Alexander the Great issued an edict, probably in the summer of 334 BC, to the city of Priene. On the Temple of Athena Polias a section of the edict was inscribed across four marble blocks "near the top of the east face of the north anta of the pronaos." It was inscribed in Koine Greek in the 280s BC during the reign of Lysimachus. The same engraver inscribed a decree and letter of Lysimachus. Above the edict is the temple's dedicatory inscription in the Ionic dialect, which was erected by Alexander himself. All these inscriptions are now in the British Museum.

The fragmentary inscription reads:

Of those residing in Naulochon, as many as are [Prienians] are to be independent and free, possessing the [land] and all the houses in the city and the countryside [like the] Prienians [themselves]; ... But the ... [?villages] of the Myrs[eloi] and the Pe[.....] and the countryside I decree to be mine, and those dwelling in these villages are to pay the tribute; I release from the syntaxis the city of (the) Prienians, and the garrison ...
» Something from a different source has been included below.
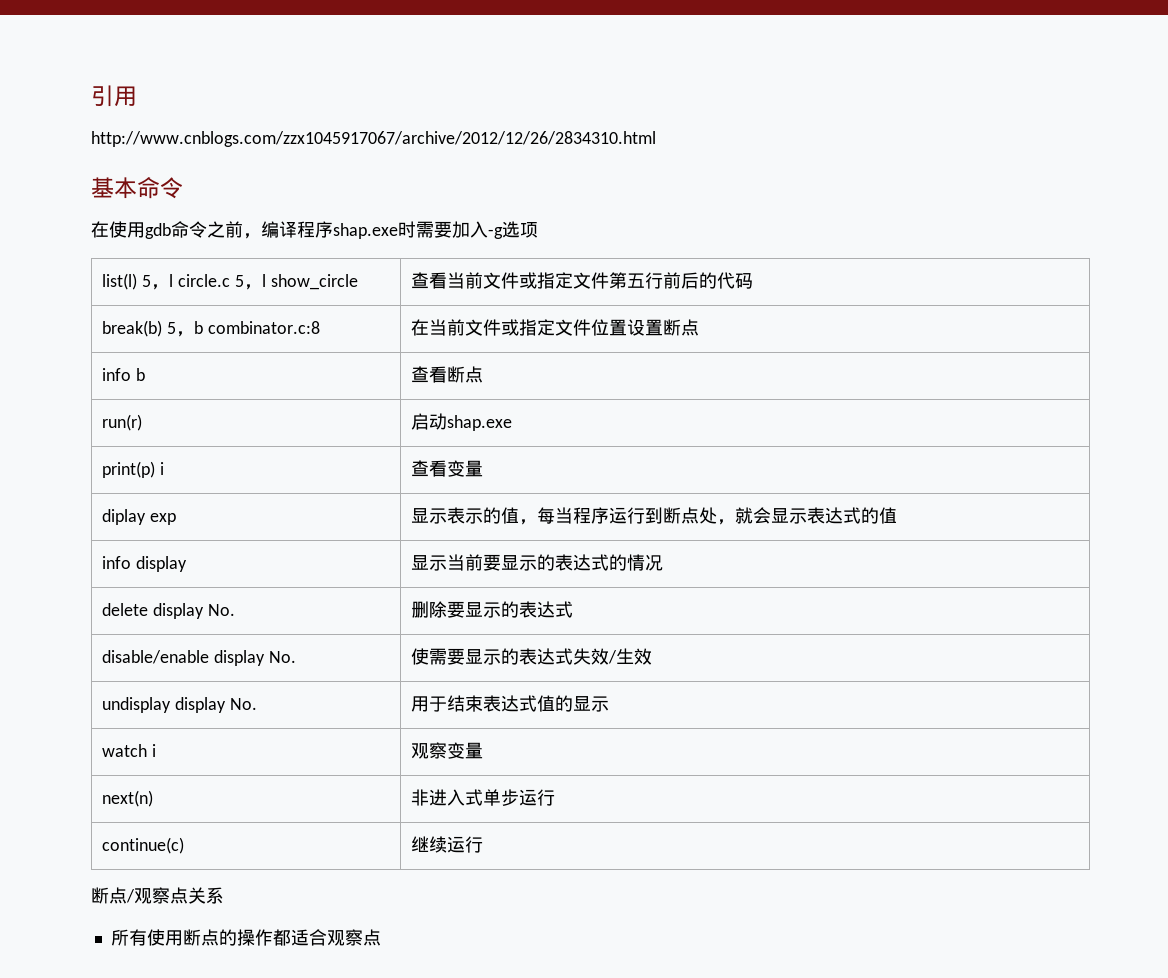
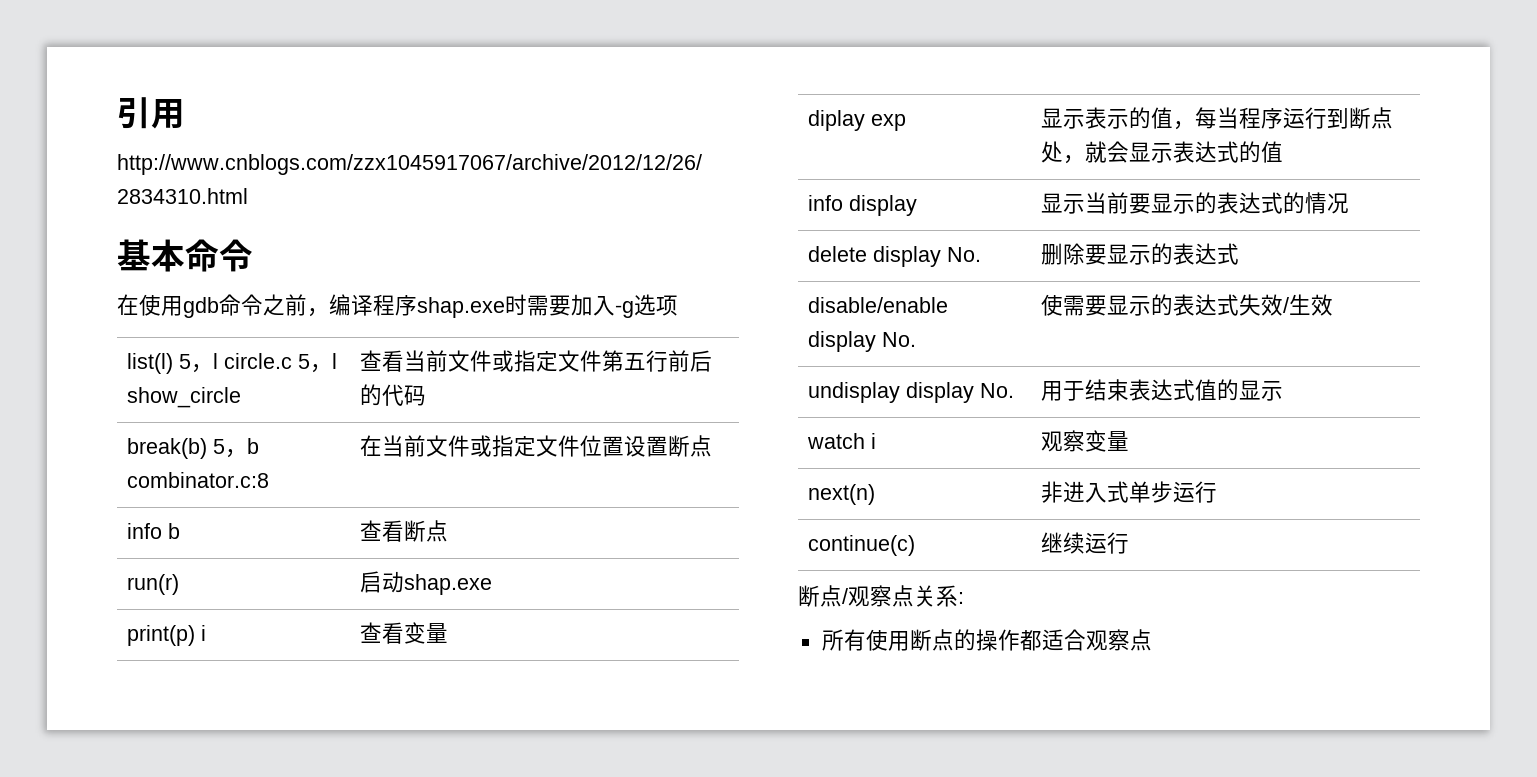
(224, 895) none -> [958,592,964,604] :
Naulochon was the port of Priene. Susan Sherwin-White interpreted the edict as confirming that those Prienians who resided at Naulochon retained the same rights as those living in Priene, identifying those villages around Priene that owed tax to the king and confirming Priene's exemption from taxation. Peter Thonemann interprets the edict as confirming the freedom and autonomy of the Greeks of Naulochon who were not Prienian citizens. He rejects Sherwin-White's reading "Pedieis", a term from the native inhabitants of the plain of the delta of the Maeander, believing that only native villages in the vicinity of Naulochon were listed. For Thonemann, the significance of the edict is that it "marks the moment at which ‘being Greek’ in Asia Minor and the Levant ceased to be solely a matter of cultural prestige" and became "a matter of maximizing public finances", since Alexander had granted "wide-ranging fiscal privileges" to Naulochon, "but only for 'as many of them as are Greeks'." This policy helps explain the rapid Hellenization of Asia Minor after 334 BC.